AIM OF THE EXERCISE: Please repeat every record below exactly as written, but leave out the pictures.

EXTRACTED DATA:
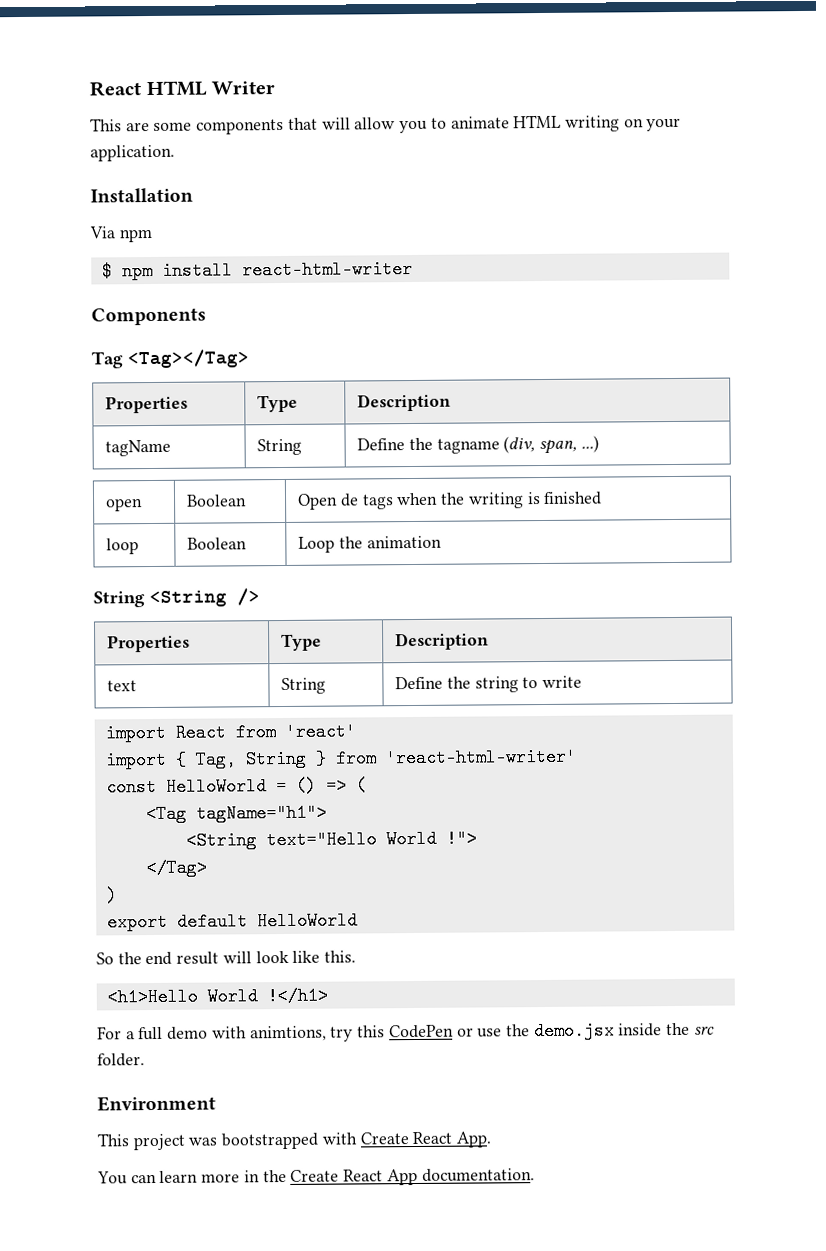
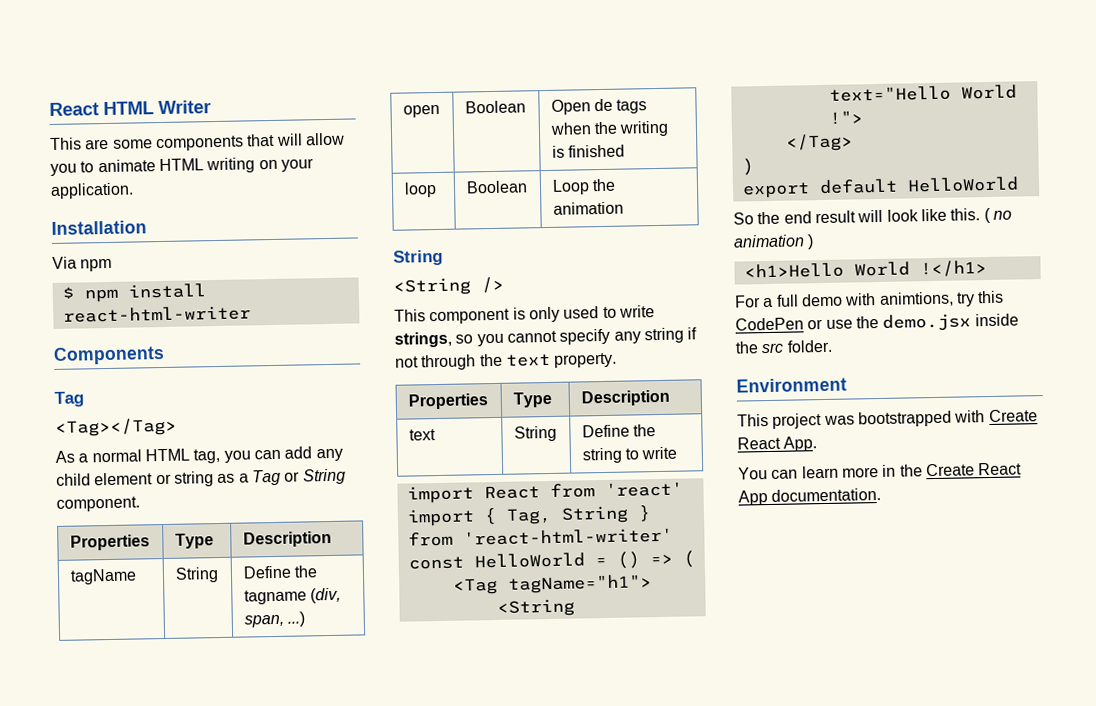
(124, 360) none -> (84, 399) //
(250, 359) none -> [55,446,343,464] [56,468,346,487] [56,496,140,512] // As a normal HTML tag, you can add any child element or string as a Tag or String component.
(145, 599) none -> (443, 257) //
(260, 597) none -> [394,305,655,325] [394,327,698,348] [395,352,618,371] // This component is only used to write strings, so you cannot specify any string if not through the text property.
(357, 956) none -> [983,207,1012,224] [733,234,815,250] ( no animation )

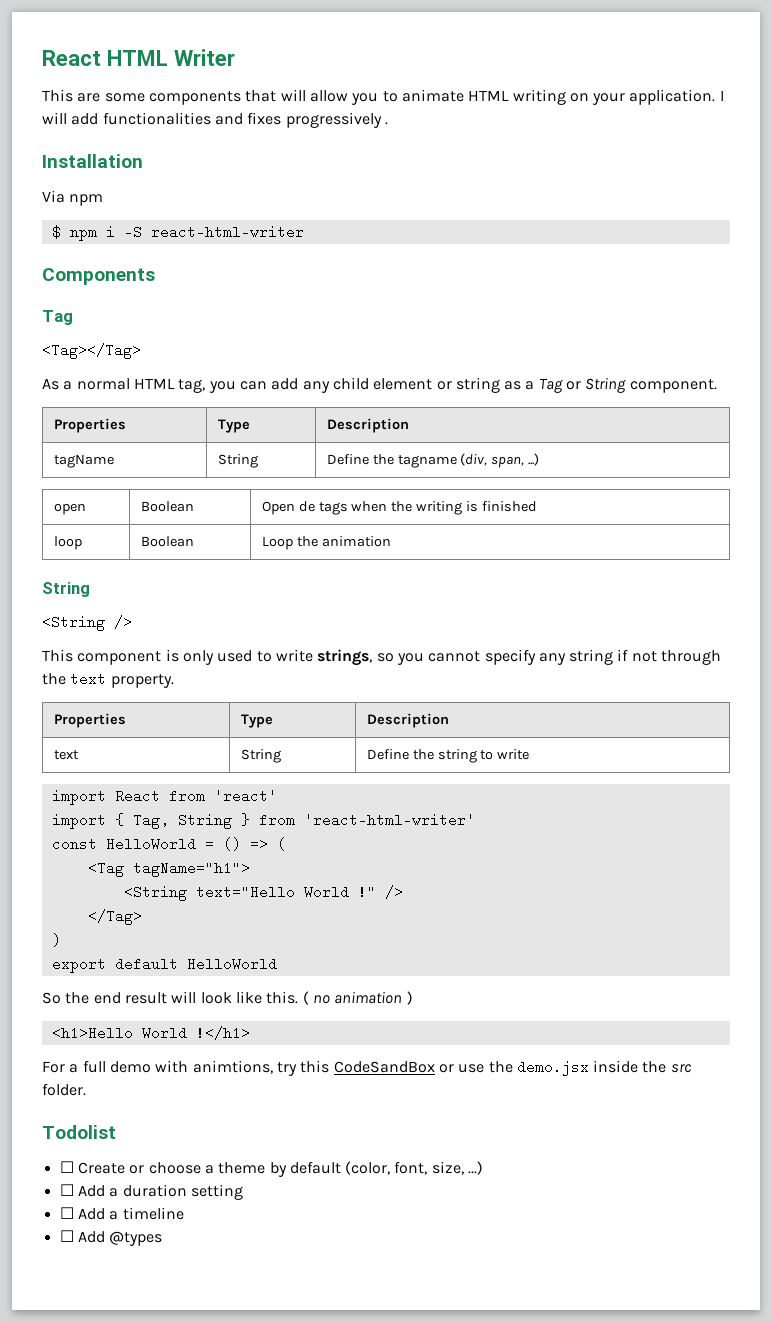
(134, 190) none -> [719,90,724,101] [42,112,388,128] I will add functionalities and fixes progressively .
[127,283,206,299] install -> [105,225,142,239] i -S
[828,110,863,125] !"> -> [357,885,403,899] !" />
[735,317,804,331] CodePen -> [333,1061,435,1073] CodeSandBox
[736,377,847,393] [737,409,1038,429] [737,436,818,452] [738,462,1023,480] [738,487,882,506] Environment // This project was bootstrapped with Create React App. // You can learn more in the Create React App documentation. -> [42,1125,116,1139] [59,1161,484,1177] [59,1184,243,1200] [59,1207,184,1220] [59,1230,163,1246] Todolist // ☐ Create or choose a theme by default (color, font, size, ...) // ☐ Add a duration setting // ☐ Add a timeline // ☐ Add @types

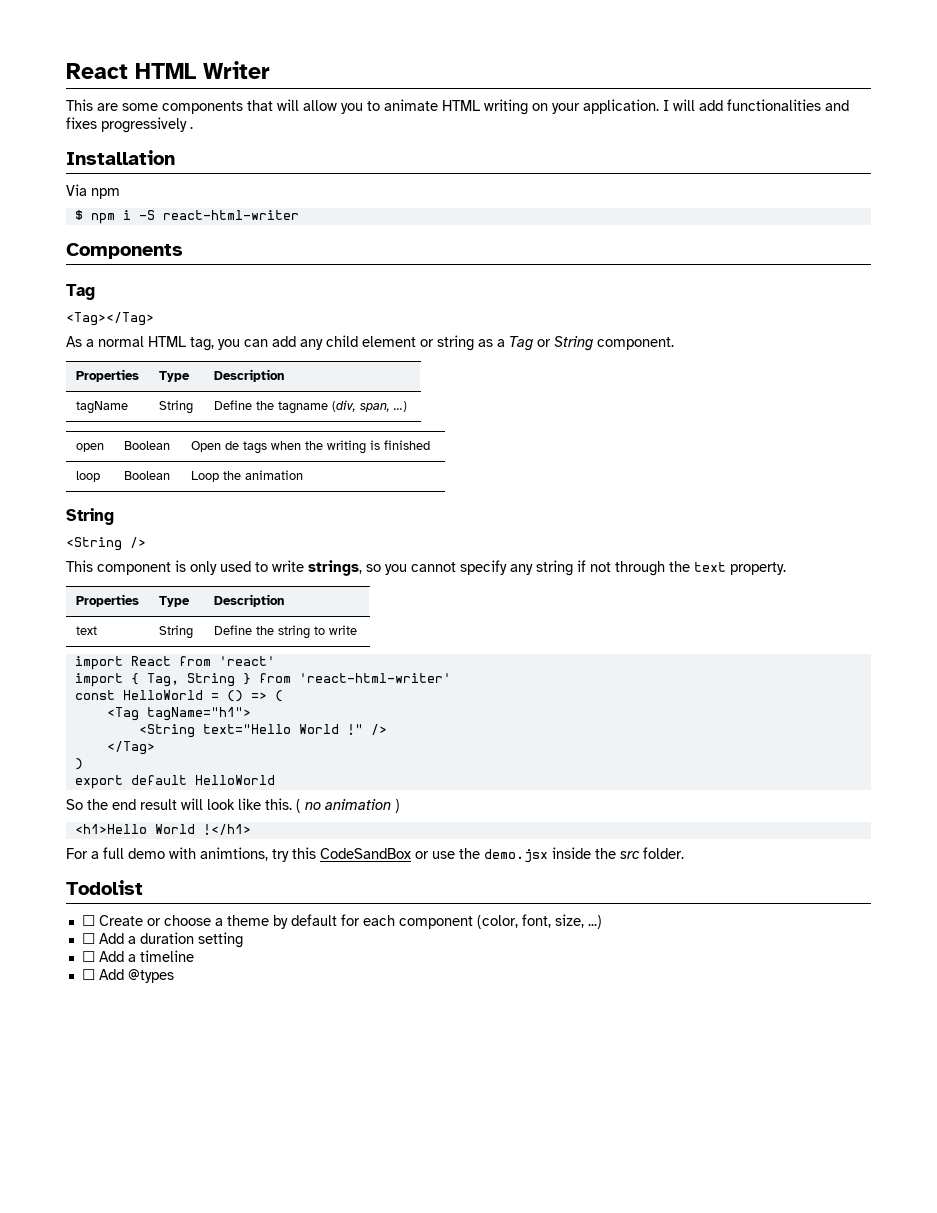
(341, 1167) none -> [340,914,473,929] for each component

REPLY TO THE TASK:
(124, 360) none -> (84, 399) //
(250, 359) none -> [55,446,343,464] [56,468,346,487] [56,496,140,512] // As a normal HTML tag, you can add any child element or string as a Tag or String component.
(145, 599) none -> (443, 257) //
(260, 597) none -> [394,305,655,325] [394,327,698,348] [395,352,618,371] // This component is only used to write strings, so you cannot specify any string if not through the text property.
(357, 956) none -> [983,207,1012,224] [733,234,815,250] ( no animation )

(134, 190) none -> [719,90,724,101] [42,112,388,128] I will add functionalities and fixes progressively .
[127,283,206,299] install -> [105,225,142,239] i -S
[828,110,863,125] !"> -> [357,885,403,899] !" />
[735,317,804,331] CodePen -> [333,1061,435,1073] CodeSandBox
[736,377,847,393] [737,409,1038,429] [737,436,818,452] [738,462,1023,480] [738,487,882,506] Environment // This project was bootstrapped with Create React App. // You can learn more in the Create React App documentation. -> [42,1125,116,1139] [59,1161,484,1177] [59,1184,243,1200] [59,1207,184,1220] [59,1230,163,1246] Todolist // ☐ Create or choose a theme by default (color, font, size, ...) // ☐ Add a duration setting // ☐ Add a timeline // ☐ Add @types

(341, 1167) none -> [340,914,473,929] for each component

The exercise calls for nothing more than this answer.